Every entry has to be output exactly, with none skipped.
******
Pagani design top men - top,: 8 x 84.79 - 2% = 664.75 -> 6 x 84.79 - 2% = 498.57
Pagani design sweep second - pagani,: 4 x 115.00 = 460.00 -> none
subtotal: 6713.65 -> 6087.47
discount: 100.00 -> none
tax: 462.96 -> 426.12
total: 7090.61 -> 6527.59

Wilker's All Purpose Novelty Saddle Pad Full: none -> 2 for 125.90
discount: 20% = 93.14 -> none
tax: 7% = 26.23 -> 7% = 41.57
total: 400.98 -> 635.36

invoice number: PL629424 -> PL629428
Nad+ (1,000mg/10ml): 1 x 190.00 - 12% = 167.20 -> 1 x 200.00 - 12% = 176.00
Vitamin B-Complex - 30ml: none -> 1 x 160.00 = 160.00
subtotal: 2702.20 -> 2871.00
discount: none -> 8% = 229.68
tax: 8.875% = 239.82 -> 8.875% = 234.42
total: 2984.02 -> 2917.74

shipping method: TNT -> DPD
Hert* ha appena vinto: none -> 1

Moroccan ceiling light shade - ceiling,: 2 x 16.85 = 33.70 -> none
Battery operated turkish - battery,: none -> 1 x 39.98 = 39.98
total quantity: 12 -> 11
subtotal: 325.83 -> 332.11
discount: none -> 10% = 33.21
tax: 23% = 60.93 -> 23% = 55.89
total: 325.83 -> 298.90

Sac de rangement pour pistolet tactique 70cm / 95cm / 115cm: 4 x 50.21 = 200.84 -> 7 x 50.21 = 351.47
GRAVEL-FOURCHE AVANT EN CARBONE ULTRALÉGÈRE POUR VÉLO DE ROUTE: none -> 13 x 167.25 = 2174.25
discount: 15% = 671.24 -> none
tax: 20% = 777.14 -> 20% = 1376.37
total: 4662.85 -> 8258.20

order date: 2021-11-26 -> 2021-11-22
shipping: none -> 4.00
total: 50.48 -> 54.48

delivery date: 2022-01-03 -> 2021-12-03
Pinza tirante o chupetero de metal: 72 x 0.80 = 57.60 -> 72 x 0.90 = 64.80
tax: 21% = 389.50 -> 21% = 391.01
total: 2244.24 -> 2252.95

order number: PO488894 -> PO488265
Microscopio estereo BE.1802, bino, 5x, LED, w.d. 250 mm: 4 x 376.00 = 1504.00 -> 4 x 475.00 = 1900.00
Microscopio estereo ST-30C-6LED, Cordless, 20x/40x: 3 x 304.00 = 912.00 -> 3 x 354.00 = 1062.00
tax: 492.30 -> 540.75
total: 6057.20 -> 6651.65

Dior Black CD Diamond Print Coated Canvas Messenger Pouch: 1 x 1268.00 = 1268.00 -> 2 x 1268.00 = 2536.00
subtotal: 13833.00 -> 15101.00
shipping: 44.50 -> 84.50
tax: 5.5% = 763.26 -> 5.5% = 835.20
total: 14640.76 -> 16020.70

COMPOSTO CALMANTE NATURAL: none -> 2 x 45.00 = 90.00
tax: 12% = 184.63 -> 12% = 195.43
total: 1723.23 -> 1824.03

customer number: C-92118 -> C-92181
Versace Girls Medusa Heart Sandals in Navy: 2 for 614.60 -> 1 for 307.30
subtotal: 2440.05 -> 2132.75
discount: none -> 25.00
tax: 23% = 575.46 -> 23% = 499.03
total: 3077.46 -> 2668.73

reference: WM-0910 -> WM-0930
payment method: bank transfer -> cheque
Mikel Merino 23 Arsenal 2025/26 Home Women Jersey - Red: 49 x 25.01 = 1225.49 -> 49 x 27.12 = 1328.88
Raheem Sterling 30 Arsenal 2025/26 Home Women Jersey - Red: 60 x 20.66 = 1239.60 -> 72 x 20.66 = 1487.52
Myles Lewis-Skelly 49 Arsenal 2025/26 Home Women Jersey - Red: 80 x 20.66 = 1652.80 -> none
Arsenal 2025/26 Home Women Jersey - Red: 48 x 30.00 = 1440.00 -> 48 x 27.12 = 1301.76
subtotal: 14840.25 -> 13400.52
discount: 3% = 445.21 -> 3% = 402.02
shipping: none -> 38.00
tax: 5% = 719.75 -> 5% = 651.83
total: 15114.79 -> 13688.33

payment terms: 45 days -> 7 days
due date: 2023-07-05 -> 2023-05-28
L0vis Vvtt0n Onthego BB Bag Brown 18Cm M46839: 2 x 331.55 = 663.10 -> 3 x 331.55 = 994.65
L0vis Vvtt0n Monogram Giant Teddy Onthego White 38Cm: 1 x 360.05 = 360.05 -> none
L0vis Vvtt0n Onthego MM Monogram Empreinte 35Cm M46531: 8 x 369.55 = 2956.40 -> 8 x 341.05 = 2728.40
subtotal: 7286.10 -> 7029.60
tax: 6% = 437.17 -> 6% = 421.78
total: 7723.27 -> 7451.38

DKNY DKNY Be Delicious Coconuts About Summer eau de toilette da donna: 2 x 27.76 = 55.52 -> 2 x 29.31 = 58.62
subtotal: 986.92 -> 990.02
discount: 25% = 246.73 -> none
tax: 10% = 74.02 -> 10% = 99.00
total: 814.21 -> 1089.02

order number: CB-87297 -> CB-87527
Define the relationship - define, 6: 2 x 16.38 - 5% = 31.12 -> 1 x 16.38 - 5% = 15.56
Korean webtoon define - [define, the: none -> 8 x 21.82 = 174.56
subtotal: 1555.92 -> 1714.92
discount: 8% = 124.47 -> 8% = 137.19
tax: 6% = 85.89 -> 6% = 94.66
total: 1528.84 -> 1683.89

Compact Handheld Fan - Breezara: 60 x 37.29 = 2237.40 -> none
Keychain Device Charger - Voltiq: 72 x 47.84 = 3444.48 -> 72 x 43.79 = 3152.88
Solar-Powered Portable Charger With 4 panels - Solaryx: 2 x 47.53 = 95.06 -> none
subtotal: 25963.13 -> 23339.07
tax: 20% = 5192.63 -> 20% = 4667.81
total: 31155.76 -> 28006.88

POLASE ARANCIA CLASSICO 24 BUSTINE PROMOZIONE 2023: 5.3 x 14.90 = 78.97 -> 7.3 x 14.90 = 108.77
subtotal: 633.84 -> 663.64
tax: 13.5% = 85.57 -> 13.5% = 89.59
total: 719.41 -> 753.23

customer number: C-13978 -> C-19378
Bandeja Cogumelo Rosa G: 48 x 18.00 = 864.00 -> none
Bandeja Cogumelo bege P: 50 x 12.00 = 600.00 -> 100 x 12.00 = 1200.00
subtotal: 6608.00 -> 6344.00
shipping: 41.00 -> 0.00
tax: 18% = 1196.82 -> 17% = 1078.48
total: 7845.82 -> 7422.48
******
Exercise output
Pagani design top men - top,: 8 x 84.79 - 2% = 664.75 -> 6 x 84.79 - 2% = 498.57
Pagani design sweep second - pagani,: 4 x 115.00 = 460.00 -> none
subtotal: 6713.65 -> 6087.47
discount: 100.00 -> none
tax: 462.96 -> 426.12
total: 7090.61 -> 6527.59

Wilker's All Purpose Novelty Saddle Pad Full: none -> 2 for 125.90
discount: 20% = 93.14 -> none
tax: 7% = 26.23 -> 7% = 41.57
total: 400.98 -> 635.36

invoice number: PL629424 -> PL629428
Nad+ (1,000mg/10ml): 1 x 190.00 - 12% = 167.20 -> 1 x 200.00 - 12% = 176.00
Vitamin B-Complex - 30ml: none -> 1 x 160.00 = 160.00
subtotal: 2702.20 -> 2871.00
discount: none -> 8% = 229.68
tax: 8.875% = 239.82 -> 8.875% = 234.42
total: 2984.02 -> 2917.74

shipping method: TNT -> DPD
Hert* ha appena vinto: none -> 1

Moroccan ceiling light shade - ceiling,: 2 x 16.85 = 33.70 -> none
Battery operated turkish - battery,: none -> 1 x 39.98 = 39.98
total quantity: 12 -> 11
subtotal: 325.83 -> 332.11
discount: none -> 10% = 33.21
tax: 23% = 60.93 -> 23% = 55.89
total: 325.83 -> 298.90

Sac de rangement pour pistolet tactique 70cm / 95cm / 115cm: 4 x 50.21 = 200.84 -> 7 x 50.21 = 351.47
GRAVEL-FOURCHE AVANT EN CARBONE ULTRALÉGÈRE POUR VÉLO DE ROUTE: none -> 13 x 167.25 = 2174.25
discount: 15% = 671.24 -> none
tax: 20% = 777.14 -> 20% = 1376.37
total: 4662.85 -> 8258.20

order date: 2021-11-26 -> 2021-11-22
shipping: none -> 4.00
total: 50.48 -> 54.48

delivery date: 2022-01-03 -> 2021-12-03
Pinza tirante o chupetero de metal: 72 x 0.80 = 57.60 -> 72 x 0.90 = 64.80
tax: 21% = 389.50 -> 21% = 391.01
total: 2244.24 -> 2252.95

order number: PO488894 -> PO488265
Microscopio estereo BE.1802, bino, 5x, LED, w.d. 250 mm: 4 x 376.00 = 1504.00 -> 4 x 475.00 = 1900.00
Microscopio estereo ST-30C-6LED, Cordless, 20x/40x: 3 x 304.00 = 912.00 -> 3 x 354.00 = 1062.00
tax: 492.30 -> 540.75
total: 6057.20 -> 6651.65

Dior Black CD Diamond Print Coated Canvas Messenger Pouch: 1 x 1268.00 = 1268.00 -> 2 x 1268.00 = 2536.00
subtotal: 13833.00 -> 15101.00
shipping: 44.50 -> 84.50
tax: 5.5% = 763.26 -> 5.5% = 835.20
total: 14640.76 -> 16020.70

COMPOSTO CALMANTE NATURAL: none -> 2 x 45.00 = 90.00
tax: 12% = 184.63 -> 12% = 195.43
total: 1723.23 -> 1824.03

customer number: C-92118 -> C-92181
Versace Girls Medusa Heart Sandals in Navy: 2 for 614.60 -> 1 for 307.30
subtotal: 2440.05 -> 2132.75
discount: none -> 25.00
tax: 23% = 575.46 -> 23% = 499.03
total: 3077.46 -> 2668.73

reference: WM-0910 -> WM-0930
payment method: bank transfer -> cheque
Mikel Merino 23 Arsenal 2025/26 Home Women Jersey - Red: 49 x 25.01 = 1225.49 -> 49 x 27.12 = 1328.88
Raheem Sterling 30 Arsenal 2025/26 Home Women Jersey - Red: 60 x 20.66 = 1239.60 -> 72 x 20.66 = 1487.52
Myles Lewis-Skelly 49 Arsenal 2025/26 Home Women Jersey - Red: 80 x 20.66 = 1652.80 -> none
Arsenal 2025/26 Home Women Jersey - Red: 48 x 30.00 = 1440.00 -> 48 x 27.12 = 1301.76
subtotal: 14840.25 -> 13400.52
discount: 3% = 445.21 -> 3% = 402.02
shipping: none -> 38.00
tax: 5% = 719.75 -> 5% = 651.83
total: 15114.79 -> 13688.33

payment terms: 45 days -> 7 days
due date: 2023-07-05 -> 2023-05-28
L0vis Vvtt0n Onthego BB Bag Brown 18Cm M46839: 2 x 331.55 = 663.10 -> 3 x 331.55 = 994.65
L0vis Vvtt0n Monogram Giant Teddy Onthego White 38Cm: 1 x 360.05 = 360.05 -> none
L0vis Vvtt0n Onthego MM Monogram Empreinte 35Cm M46531: 8 x 369.55 = 2956.40 -> 8 x 341.05 = 2728.40
subtotal: 7286.10 -> 7029.60
tax: 6% = 437.17 -> 6% = 421.78
total: 7723.27 -> 7451.38

DKNY DKNY Be Delicious Coconuts About Summer eau de toilette da donna: 2 x 27.76 = 55.52 -> 2 x 29.31 = 58.62
subtotal: 986.92 -> 990.02
discount: 25% = 246.73 -> none
tax: 10% = 74.02 -> 10% = 99.00
total: 814.21 -> 1089.02

order number: CB-87297 -> CB-87527
Define the relationship - define, 6: 2 x 16.38 - 5% = 31.12 -> 1 x 16.38 - 5% = 15.56
Korean webtoon define - [define, the: none -> 8 x 21.82 = 174.56
subtotal: 1555.92 -> 1714.92
discount: 8% = 124.47 -> 8% = 137.19
tax: 6% = 85.89 -> 6% = 94.66
total: 1528.84 -> 1683.89

Compact Handheld Fan - Breezara: 60 x 37.29 = 2237.40 -> none
Keychain Device Charger - Voltiq: 72 x 47.84 = 3444.48 -> 72 x 43.79 = 3152.88
Solar-Powered Portable Charger With 4 panels - Solaryx: 2 x 47.53 = 95.06 -> none
subtotal: 25963.13 -> 23339.07
tax: 20% = 5192.63 -> 20% = 4667.81
total: 31155.76 -> 28006.88

POLASE ARANCIA CLASSICO 24 BUSTINE PROMOZIONE 2023: 5.3 x 14.90 = 78.97 -> 7.3 x 14.90 = 108.77
subtotal: 633.84 -> 663.64
tax: 13.5% = 85.57 -> 13.5% = 89.59
total: 719.41 -> 753.23

customer number: C-13978 -> C-19378
Bandeja Cogumelo Rosa G: 48 x 18.00 = 864.00 -> none
Bandeja Cogumelo bege P: 50 x 12.00 = 600.00 -> 100 x 12.00 = 1200.00
subtotal: 6608.00 -> 6344.00
shipping: 41.00 -> 0.00
tax: 18% = 1196.82 -> 17% = 1078.48
total: 7845.82 -> 7422.48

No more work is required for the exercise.